Saturday, April 7, 2012

A Tale Of Two Kitties

 Mr. Bo and I have a blended family. Yes, it's true. Before you go quickly making assumptions, let me clarify.When we got married we both contributed one cat each to our family. Mr. Bo brought along his childhood buddy, Dr. Katz. I brought along with me a cat that I like to refer to as my "frist baby," Dinah. It's been 3 1/2 years now since we were all untied in holy matrimony, and while we now refer to them as "our" cats, deep in my heart I know the truth. I have, and always will, love Dinah more than I love Dr. Katz. She will always be mine, and he will always be Mr. Bo's. This is not simply just a case of "his and mine" though, but actually has more to do with the fact that I find many of Dr. Katz's qualities to be less than savory.
 For example, Dr. Katz will not, by any means, drink from the pet water dish. He will do everything in his power to drive you crazy,  including but not limited to: yowling, waking you up every morning at 4 on the dot by walking on your face, clawing at the door frames, and peeing in your favorite purse...all in an effort to let you know that he would like you to fill the bathroom sink with water so that he may drink from it. This is the only place Dr. Katz will drink from...that or mine and Mr.Bo's cups that we as ignorant humans think we can set down on the coffee table without having a cat face thrust into it a mere 5 seconds later. Yes, Dr. Katz is very good at letting us know when things aren't going his way. There are times though, that his efforts are completely in vain, because we cannot figure out what in the world it is that he wants. This made the the piles of cat poop that we have been coming home to lately (that we assumed Dr. Katz was leaving for us), all the more frustrating.
 Then there's Dinah. Sweet, apple of my eye, cat after my own heart, sweet, precious Dinah. I'm not kidding people. I am obsessed with this cat. All she needs to do is walk into a room and I smile.Over the past few years I have become increasingly aware that the feeling is mutual. She is more loyal to me than any dog I have ever owned. She is everywhere I am, so often so that when I notice she is not in the room I worry that she might have gotten loose (She is always trying to sneak out the door). These days she especially loves to be where I am if I have BB with me. Ever notice how she has made appearances in more than one of my BB photos? In case you haven't, check these out...

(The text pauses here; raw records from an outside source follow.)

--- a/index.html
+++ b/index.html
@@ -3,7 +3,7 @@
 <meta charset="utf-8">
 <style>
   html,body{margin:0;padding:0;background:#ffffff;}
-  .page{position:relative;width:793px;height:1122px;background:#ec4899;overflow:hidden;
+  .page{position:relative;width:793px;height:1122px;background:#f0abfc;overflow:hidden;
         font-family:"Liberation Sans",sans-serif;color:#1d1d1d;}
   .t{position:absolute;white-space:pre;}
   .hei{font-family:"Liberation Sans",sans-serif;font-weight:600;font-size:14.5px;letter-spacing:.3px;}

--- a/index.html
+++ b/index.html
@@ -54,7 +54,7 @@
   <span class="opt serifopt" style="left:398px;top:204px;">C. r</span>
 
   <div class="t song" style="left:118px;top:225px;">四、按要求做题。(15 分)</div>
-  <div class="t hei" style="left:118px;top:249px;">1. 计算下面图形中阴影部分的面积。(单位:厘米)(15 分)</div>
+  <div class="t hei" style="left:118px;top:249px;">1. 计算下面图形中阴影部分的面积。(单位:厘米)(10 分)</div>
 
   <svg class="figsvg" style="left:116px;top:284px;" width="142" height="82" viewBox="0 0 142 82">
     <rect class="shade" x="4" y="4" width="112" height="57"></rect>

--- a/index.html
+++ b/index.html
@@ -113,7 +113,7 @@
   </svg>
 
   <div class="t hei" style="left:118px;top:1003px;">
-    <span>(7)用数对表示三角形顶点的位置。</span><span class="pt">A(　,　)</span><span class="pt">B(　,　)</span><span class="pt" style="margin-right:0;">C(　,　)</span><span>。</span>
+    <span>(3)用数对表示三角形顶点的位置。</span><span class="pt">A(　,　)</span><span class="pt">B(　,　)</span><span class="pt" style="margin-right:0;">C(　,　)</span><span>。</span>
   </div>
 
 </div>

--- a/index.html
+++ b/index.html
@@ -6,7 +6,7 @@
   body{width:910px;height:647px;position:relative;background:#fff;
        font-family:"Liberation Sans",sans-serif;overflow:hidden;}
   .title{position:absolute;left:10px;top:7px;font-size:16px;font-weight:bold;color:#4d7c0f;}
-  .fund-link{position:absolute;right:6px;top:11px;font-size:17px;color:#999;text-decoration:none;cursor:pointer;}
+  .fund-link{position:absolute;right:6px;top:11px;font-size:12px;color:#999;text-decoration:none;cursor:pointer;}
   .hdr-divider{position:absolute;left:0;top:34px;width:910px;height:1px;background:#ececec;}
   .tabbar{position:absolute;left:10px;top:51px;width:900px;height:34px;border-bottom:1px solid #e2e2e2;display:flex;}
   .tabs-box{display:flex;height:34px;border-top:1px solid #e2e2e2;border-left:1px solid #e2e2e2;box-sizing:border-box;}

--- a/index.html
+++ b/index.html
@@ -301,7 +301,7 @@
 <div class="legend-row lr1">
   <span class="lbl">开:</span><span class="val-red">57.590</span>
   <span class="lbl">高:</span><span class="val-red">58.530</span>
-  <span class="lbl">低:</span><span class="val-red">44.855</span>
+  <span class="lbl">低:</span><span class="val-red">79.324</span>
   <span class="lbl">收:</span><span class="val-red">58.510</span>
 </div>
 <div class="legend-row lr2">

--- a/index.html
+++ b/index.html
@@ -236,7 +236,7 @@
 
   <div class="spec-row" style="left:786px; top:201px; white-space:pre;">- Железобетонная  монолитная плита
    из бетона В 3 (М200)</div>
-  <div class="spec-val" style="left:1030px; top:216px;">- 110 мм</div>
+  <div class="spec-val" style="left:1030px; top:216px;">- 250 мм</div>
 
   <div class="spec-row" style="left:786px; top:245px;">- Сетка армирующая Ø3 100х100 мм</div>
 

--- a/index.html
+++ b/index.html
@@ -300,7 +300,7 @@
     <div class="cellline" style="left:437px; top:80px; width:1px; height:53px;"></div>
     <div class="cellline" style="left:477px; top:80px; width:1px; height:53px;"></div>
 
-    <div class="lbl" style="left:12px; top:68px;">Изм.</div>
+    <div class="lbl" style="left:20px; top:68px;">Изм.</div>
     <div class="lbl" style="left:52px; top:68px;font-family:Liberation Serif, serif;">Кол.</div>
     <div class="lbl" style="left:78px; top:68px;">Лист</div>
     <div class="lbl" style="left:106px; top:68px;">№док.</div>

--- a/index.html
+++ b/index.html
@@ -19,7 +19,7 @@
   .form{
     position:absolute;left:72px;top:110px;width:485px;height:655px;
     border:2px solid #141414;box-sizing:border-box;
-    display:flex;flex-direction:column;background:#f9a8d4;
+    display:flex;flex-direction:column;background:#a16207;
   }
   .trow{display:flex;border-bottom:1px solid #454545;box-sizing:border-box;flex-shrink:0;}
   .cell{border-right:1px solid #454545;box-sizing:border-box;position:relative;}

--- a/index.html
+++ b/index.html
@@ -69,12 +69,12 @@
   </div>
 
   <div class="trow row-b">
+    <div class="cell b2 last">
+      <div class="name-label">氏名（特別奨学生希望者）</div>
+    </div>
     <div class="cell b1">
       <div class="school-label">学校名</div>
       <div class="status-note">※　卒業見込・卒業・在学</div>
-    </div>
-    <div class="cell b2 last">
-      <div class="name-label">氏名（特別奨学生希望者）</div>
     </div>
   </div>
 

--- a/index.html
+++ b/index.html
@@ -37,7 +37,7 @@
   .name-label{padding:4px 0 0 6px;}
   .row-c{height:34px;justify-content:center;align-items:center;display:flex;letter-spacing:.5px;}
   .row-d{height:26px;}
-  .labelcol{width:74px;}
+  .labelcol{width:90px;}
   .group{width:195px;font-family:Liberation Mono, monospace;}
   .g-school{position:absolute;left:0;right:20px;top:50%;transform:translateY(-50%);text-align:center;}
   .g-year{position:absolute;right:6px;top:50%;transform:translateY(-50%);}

I'm only sort of joking when I say that I feel like Dinah and I are kindred spirits who found each other in a wide, wide world of kitties and humans. :)
So imagine my utter dismay when this morning, as I unloaded the dishwasher, Dinah walked in and pooped in the middle of the kitchen floor RIGHT IN FRONT OF ME! I was shocked. All this time I have been blaming Dr. Katz for every disgusting pile I found, when come to find out, they are in on it together! So now what am I supposed to do?  I feel as though apologies may be in order from me to Dr. Katz, but how do you apologize to a cat? Treats? Some catnip perhaps?...

... Or maaayybe I will brush this incident under the proverbial rug and pretend it never happened, and go on blaming "his" cat. Yes, that sounds much easier than an apology.  I will probably just do that.